Below swivel assembly 30, telemetry and communications module 42 provides means for two-way data and control communication between a surface control module 15 (FIG. 1) on drilling rig 14 and bottomhole assembly 16. Communications may be effected between surface control module 15 and telemetry and communications module 42 via a non-physical or intangible communications link based upon mud-pulse telemetry (either positive or negative, both as known in the art), acoustic telemetry, or electromagnetic telemetry, as known in the art. Alternatively, communication may be effected via a hard-wired communications link such as a retrievable wireline and wet-connector system, a wireline installed in coiled tubing, or drill pipe having an insulated conductor in or on the wall thereof. With such an arrangement, either a slip-ring conductor assembly incorporated in swivel assembly 30 or an electromagnetic or other short-hop interface as known in the art would be employed between telemetry and communications module 42 and the conductor extending upward from the bottomhole assembly in order to provide a communication link to cross swivel assembly 30. If a hard-wired communication link is employed, a side-entry sub may be incorporated in the drill string between drilling rig 14 and bottomhole assembly 16, if desired, or a slip-ring conductor assembly may be located at drilling rig 14 to avoid the need for packing off wireline. Suffice it to say that state-of-the-art communications technology may be applied to the purpose of the invention, and is entirely suitable for use therein.
Power module 44 lies below telemetry and communications module 42 and accommodates the electric power requirements of telemetry and communications module 42, as well as instrumentation and control module 46 and flow distribution module 48 associated with torque compensation assembly 32. The power source provided by power module 44 may comprise batteries or a turbine-driven alternator located above torque compensation assembly 32, such devices being known in the art. Further, an alternator driven by downhole motor 18 may be employed, although providing conductors between the alternator and modules above torque compensation assembly 32 may prove unwieldy although feasible. It is also contemplated that power may be supplied via drill string 10 with integral or internal umbilical electrical conductors, in lieu of a downhole power source. In such a case it would also be possible to employ the same conductors as a communications link.
Instrumentation and control module 46 includes sensors for acquiring borehole attitude and rotary motion and position information, as well as a microprocessor-based CPU, with memory, for retaining and processing such information, as well as a logic and servo-control system to modulate the function of the flow distribution module 48. Control may be effected by commands received from an operator via surface control module 15 on drilling rig 14, or automatically by "closed loop" servo-feedback control as a function of preprogrammed instructions to the control module related to the planned borehole trajectory.

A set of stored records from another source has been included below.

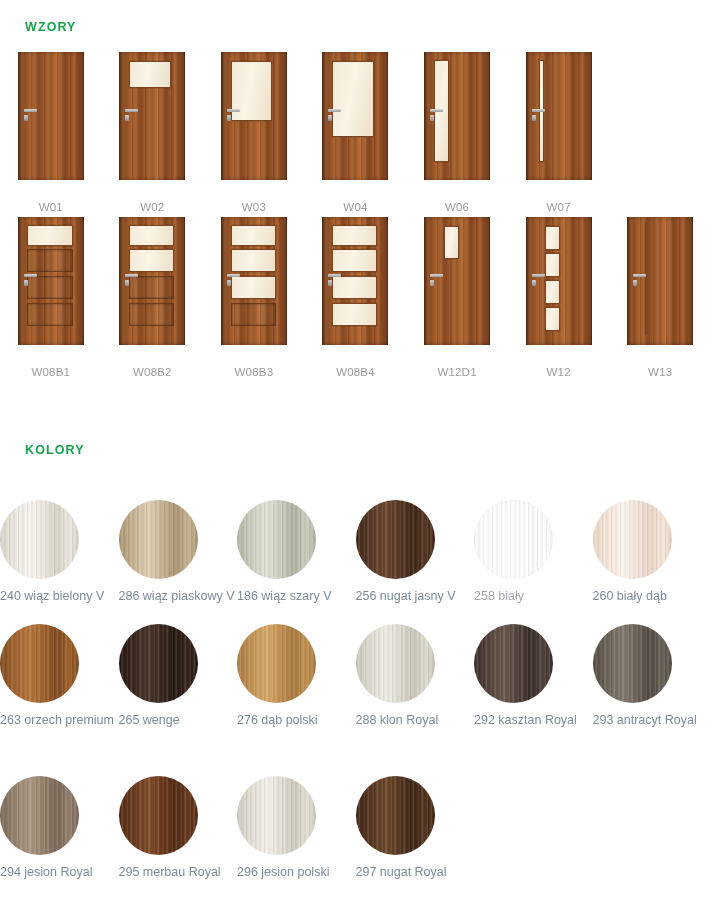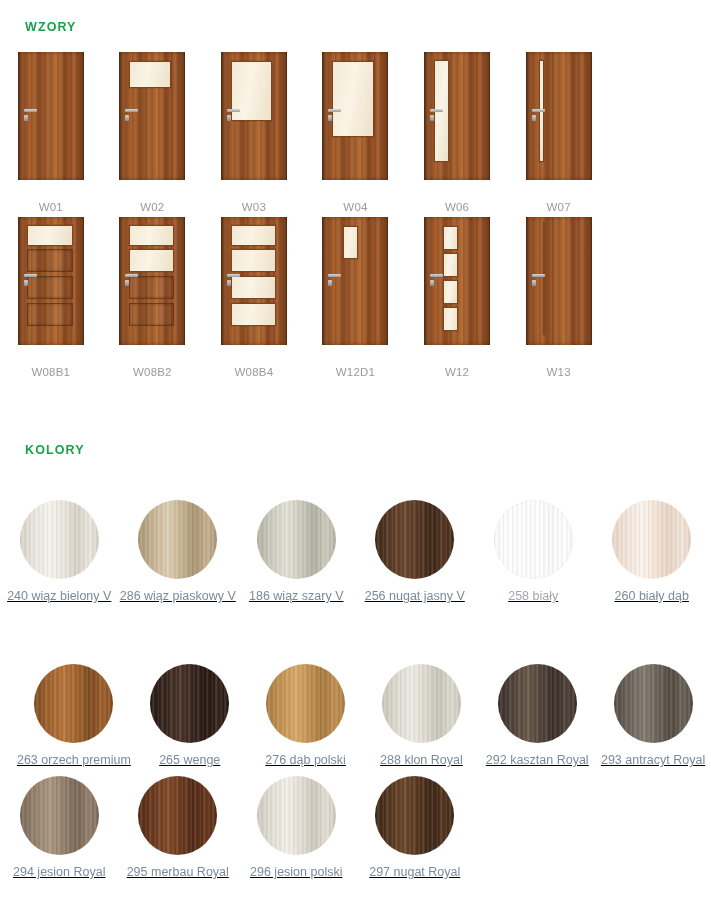"W08B3" div.door-cell { html: none -> <div> <div> <div> <div></div> <div></div> <div></div> <div></div> </div> <div></div> <div></div> </div> <div>W08B3</div> </div> }
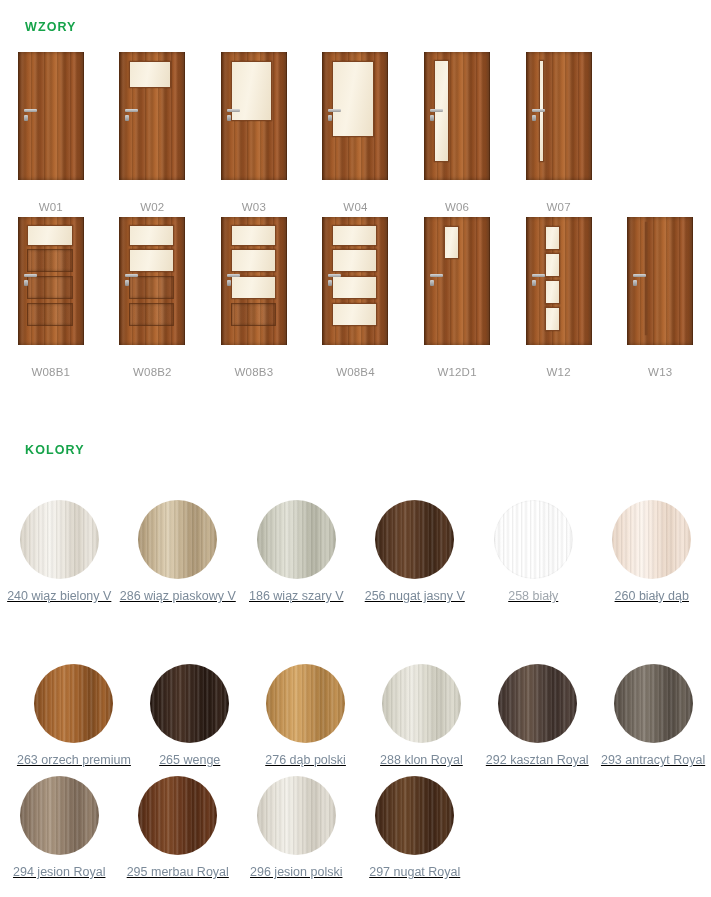"240 wiąz bielony V" .color-cell { align-items: center -> flex-start; text-decoration: underline -> none }
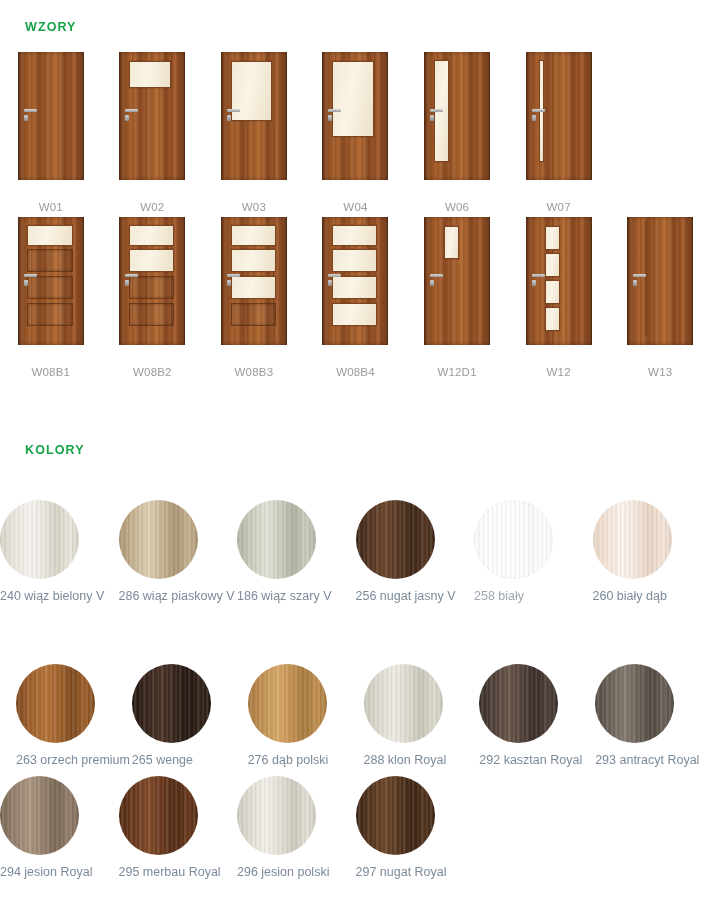"263 orzech premium" #color-row-2 { padding-left: 16px -> none; top: 664px -> 624px }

Of course, a combination of an operator-based and closed-loop system may be employed, as desired.
Flow distribution module 48 directs and controls flow of drilling fluid from drill string 10 between two paths through torque compensation module 50, the other element in torque compensation assembly 32. It will be understood and appreciated by those of skill in the art that the bore 38 through swivel assembly 30 continues via communicating bores (see FIG. 2, shown in broken lines) through modules 42, 44, 46 and 48, which distribute the fluid flow to and within torque compensation module 50, the lower bore of torque compensation module 50 directing drilling fluid to downhole motor 18.
Flow distribution module 48 includes a motorized (hydraulic or electric) valve which allocates or apportions drilling fluid flow between a direct path to downhole motor 18 and a convoluted path through a torque-generating mechanism. The direct path may also be termed a "passive" path, while the torque-generating path may be termed an "active" path as the fluid performs work torque compensation in module 50 before being exhausted to downhole motor 18. Various types of valve assemblies are usable within flow distribution module 48, as known in the art and commensurate with the requirement that the valve design and materials accommodate the erosive and abrasive flow of drilling fluids for an extended period of time.
Downhole motor 18 of any of the aforementioned designs (turbine, Moineau or vane-type) or any other suitable configuration known in the art is secured to the lower end of torque compensation module 50 and, as noted previously, drives drill bit 22 through output shaft 20 (see FIG. 1).
FIG. 3 of the invention depicts torque compensation assembly 32, comprising flow distribution module 48 and torque compensation module 50. As shown, flow distribution module 48 includes a poppet-type valve element 52, the axial motion of which is controlled by valve actuator/controller 54. It is contemplated that a valve assembly adapted from a positive-pulse MWD system may be employed in this capacity. The axial position of valve element 52, which (by virtue of its frustoconical configuration) affects the flow area 56 between valve element 52 and valve seat 58, directs or apportions drilling fluid flow (see arrows) between a passive path through torque compensation module 50 afforded by axial bore 60 and an active or torque-generating path afforded by convoluted path 62 through interleaved static turbine elements 64 and 66. Elements 64 may be termed rotor element and elements 66 may be termed stator element for the sake of convenience by their relative locations, although both sets of elements are fixed in place to the outer housing 68 of torque compensation module 50, rotor elements indirectly so via their connection to tubular bore mandrel 70, which in turn is secured to outer housing 68 through orifice plates 72 and 74 at the top and bottom of convoluted path 62. Drilling fluid flow diverted from axial bore 60 enters convoluted path 62 through orifices 76 in orifice plate 72, and exits convoluted path 62 through orifices 78 in orifice plate 74, rejoining the flow through axial bore 60 before entering downhole motor 18 to power same.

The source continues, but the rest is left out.